Aims/hypothesis: Impaired glucose tolerance is associated with metabolic alterations which increase cardiovascular disease risk. The contribution of hyperglycaemia to this increased risk is, however, not clear. Abdominal obesity is often observed in subjects with impaired glucose tolerance; our objective was therefore to find the contribution of visceral adipose tissue to the deterioration of the metabolic risk profile noted in subjects with impaired glucose tolerance.
Methods: We studied 284 men with a normal glucose tolerance and 66 men with impaired glucose tolerance which was defined as a glycaemia between 7.8 and 11.1 mmol/l 2 h after a 75-g glucose load.

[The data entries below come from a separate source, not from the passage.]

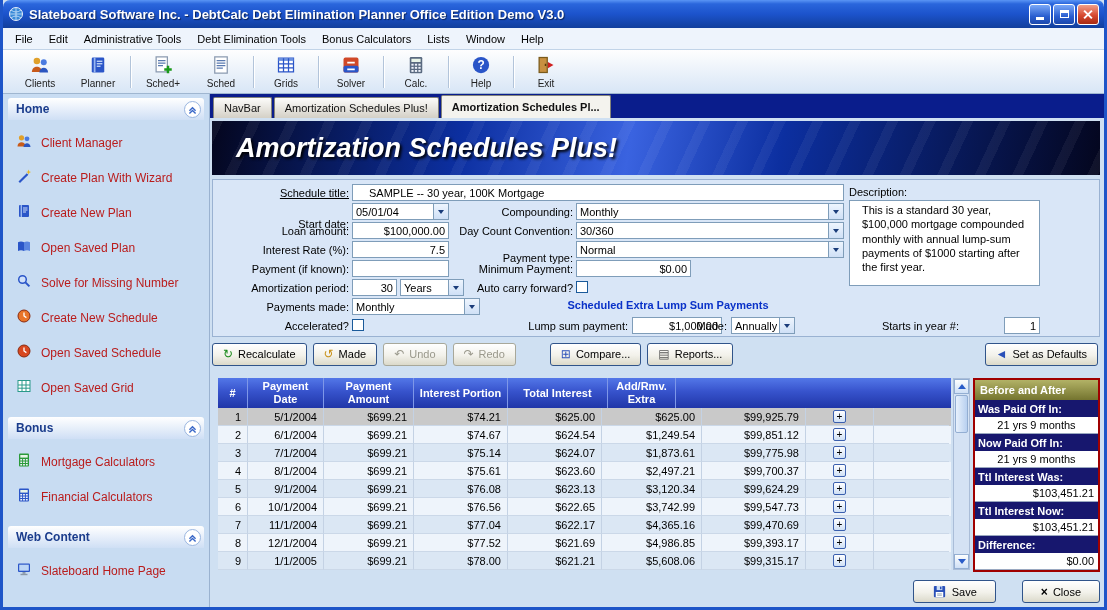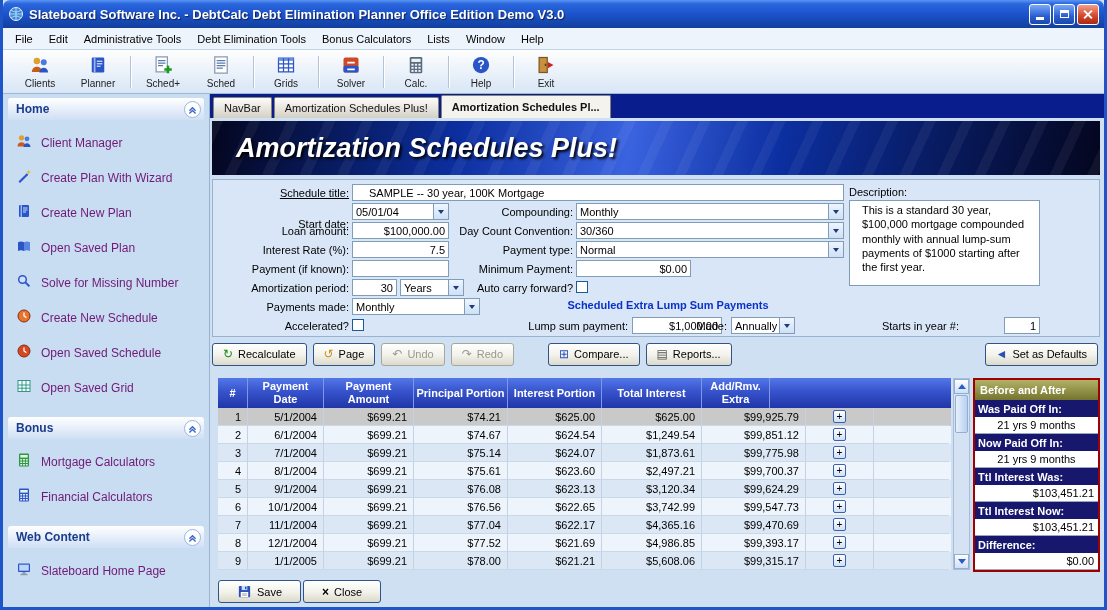--- a/index.html
+++ b/index.html
@@ -51,7 +51,7 @@
     border:1px solid #9ab6e0; display:flex; align-items:center; justify-content:center; }
   .side-items { padding:5px 2px 2px 6px; }
   .side-item { display:flex; align-items:center; gap:9px; padding:8px 2px;
-    color:#701a75; font-size:12px; cursor:default; }
+    color:#b91c1c; font-size:12px; cursor:default; }
 
   
   .tabstrip { height:24px; background:#0a1d8c; display:flex; align-items:flex-end;

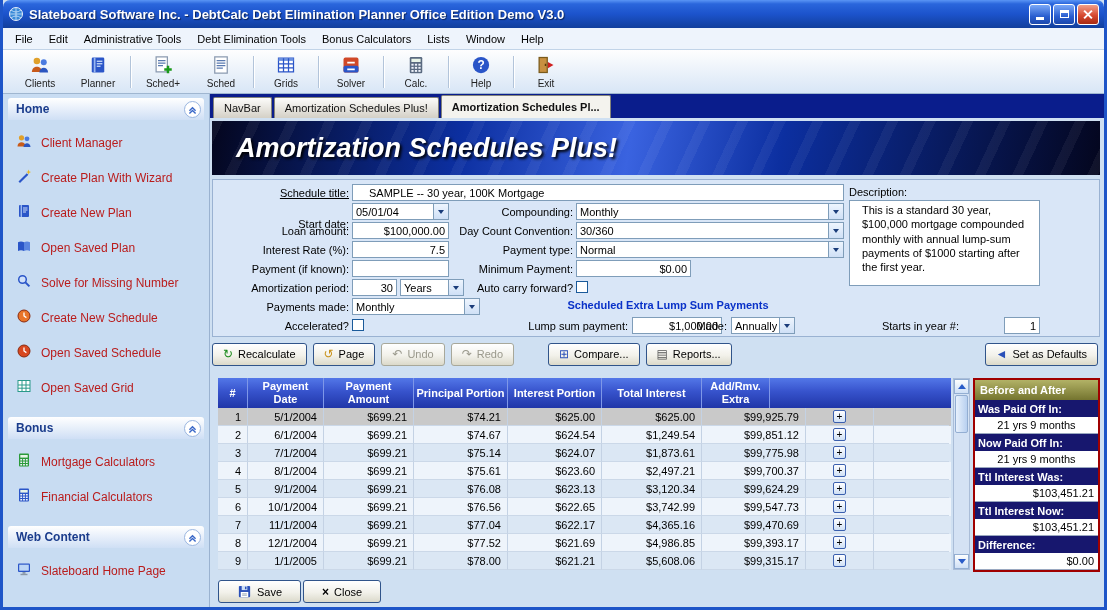--- a/index.html
+++ b/index.html
@@ -475,7 +475,7 @@
             <span class="combo-arrow"></span>
         </div>
 
-        <label class="fl" style="left:205px;top:62px;width:155px">Payment type:</label>
+        <label class="fl" style="left:205px;top:70px;width:155px">Payment type:</label>
         <div class="combo" style="left:363px;top:61px;width:268px">
           <span class="combo-val">Normal</span>
             <span class="combo-arrow"></span>

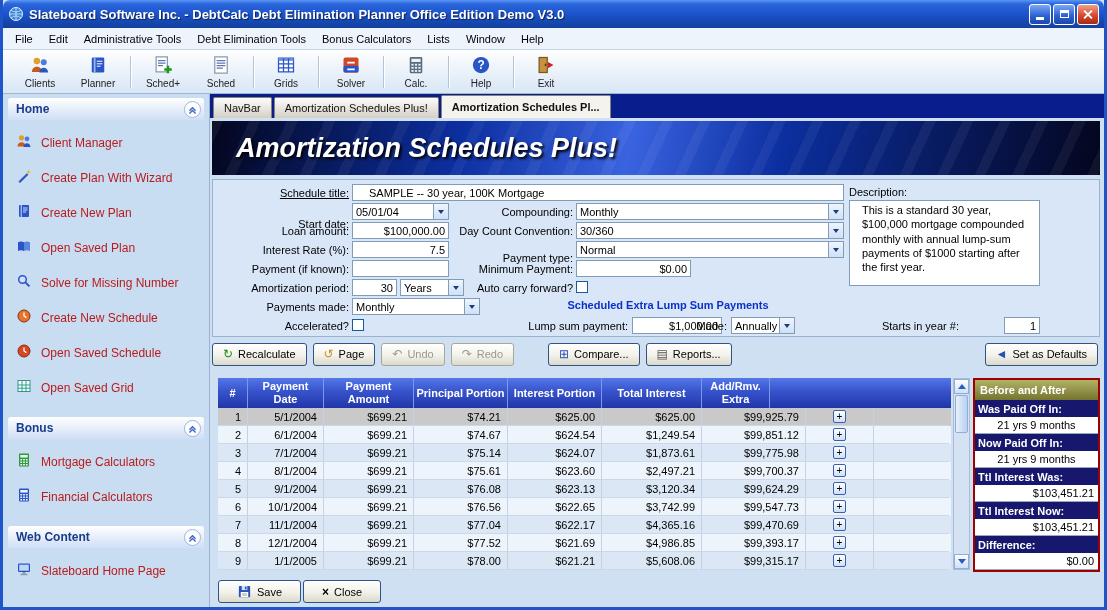--- a/index.html
+++ b/index.html
@@ -510,7 +510,7 @@
           </button>
         <button class="xbtn">
             <span class="bicon" style="color:#c89018">↺</span>
-            <span>Page</span>
+            <span>Made</span>
           </button>
         <button class="xbtn disabled">
             <span class="bicon">↶</span>

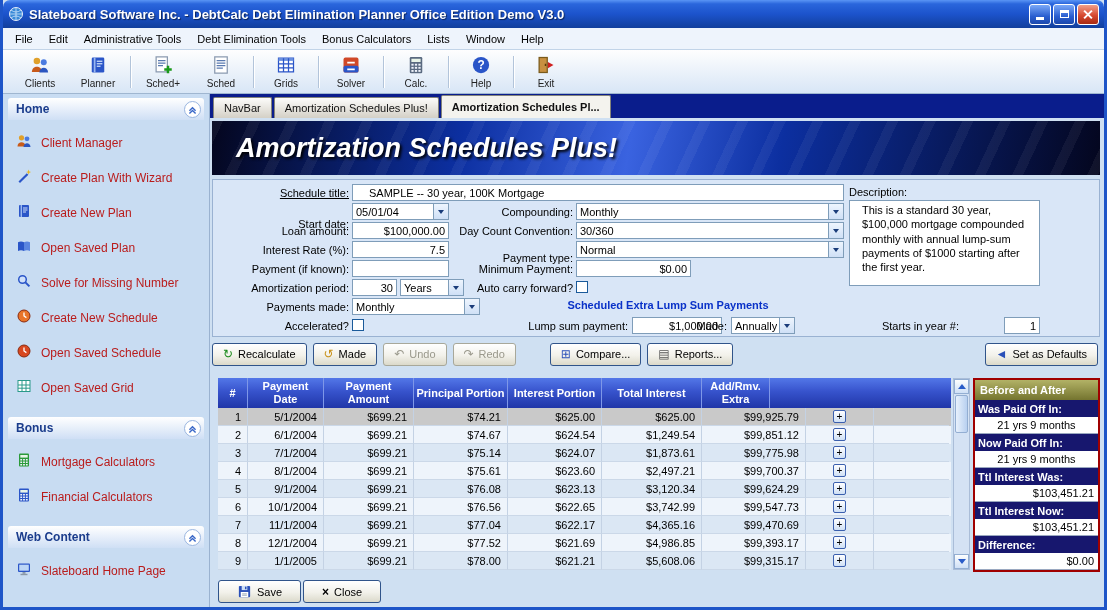--- a/index.html
+++ b/index.html
@@ -540,7 +540,6 @@
               <div class="tbl-h" style="width: 30px;">#</div>
               <div class="tbl-h" style="width: 76px;">Payment Date</div>
               <div class="tbl-h" style="width: 90px;">Payment Amount</div>
-              <div class="tbl-h" style="width: 94px;">Principal Portion</div>
               <div class="tbl-h" style="width: 94px;">Interest Portion</div>
               <div class="tbl-h" style="width: 100px;">Total Interest</div>
               <div class="tbl-h" style="width: 68px;">Add/Rmv. Extra</div>

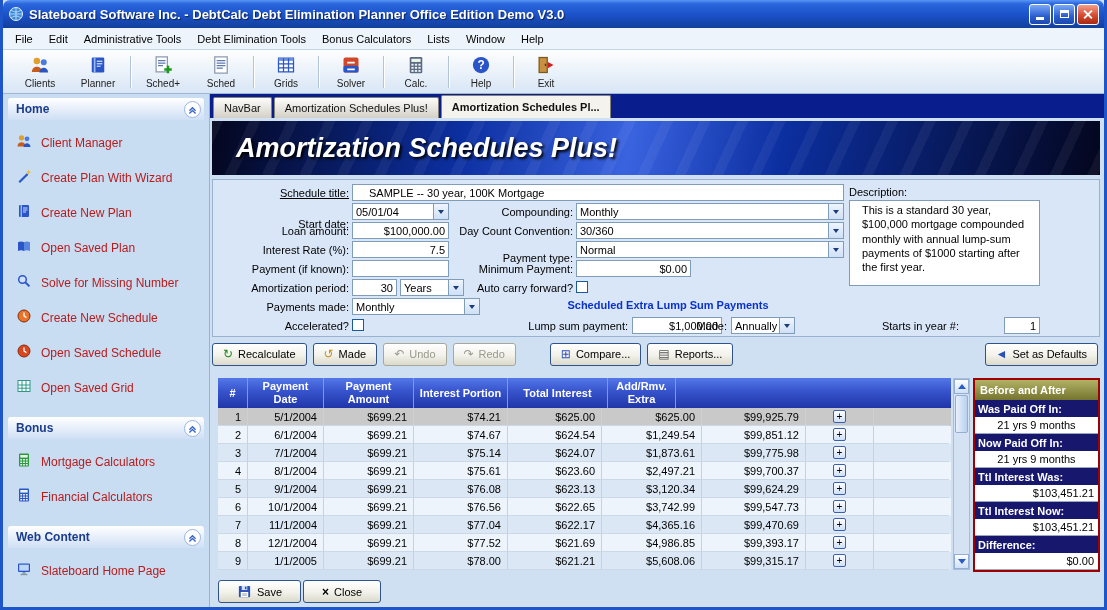--- a/index.html
+++ b/index.html
@@ -139,7 +139,7 @@
   .ba-value.right { justify-content:flex-end; }
   .ba-value.center { justify-content:center; }
 
-  .footer { margin:8px 4px 0 8px; display:flex; gap:2px; }
+  .footer { margin:8px 4px 0 8px; display:flex; gap:26px;justify-content:flex-end; }
   .xglyph { font-weight:bold; }
 </style>
 </head>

Results: Men with impaired glucose tolerance had more visceral adipose tissue and higher concentrations of plasma glucose and insulin in the fasting state and following a 75-g oral glucose load than men with a normal glucose tolerance. They also had higher concentrations of plasma cholesterol, triglycerides, apolipoprotein B and lower concentrations of HDL-cholesterol as well as higher cholesterol:HDL-cholesterol ratios than men with a normal glucose tolerance. The two groups of men were then compared after a statistical adjustment for the amount of visceral adipose tissue. Although men with impaired glucose tolerance still had higher fasting plasma glucose and insulin concentrations after the adjustment for visceral adipose tissue, differences in all the variables of the lipid-lipoprotein profile were eliminated.
Conclusion/interpretation: Visceral adipose tissue accumulation is an important factor in the deterioration of the plasma lipid-lipoprotein noted in men with impaired glucose tolerance.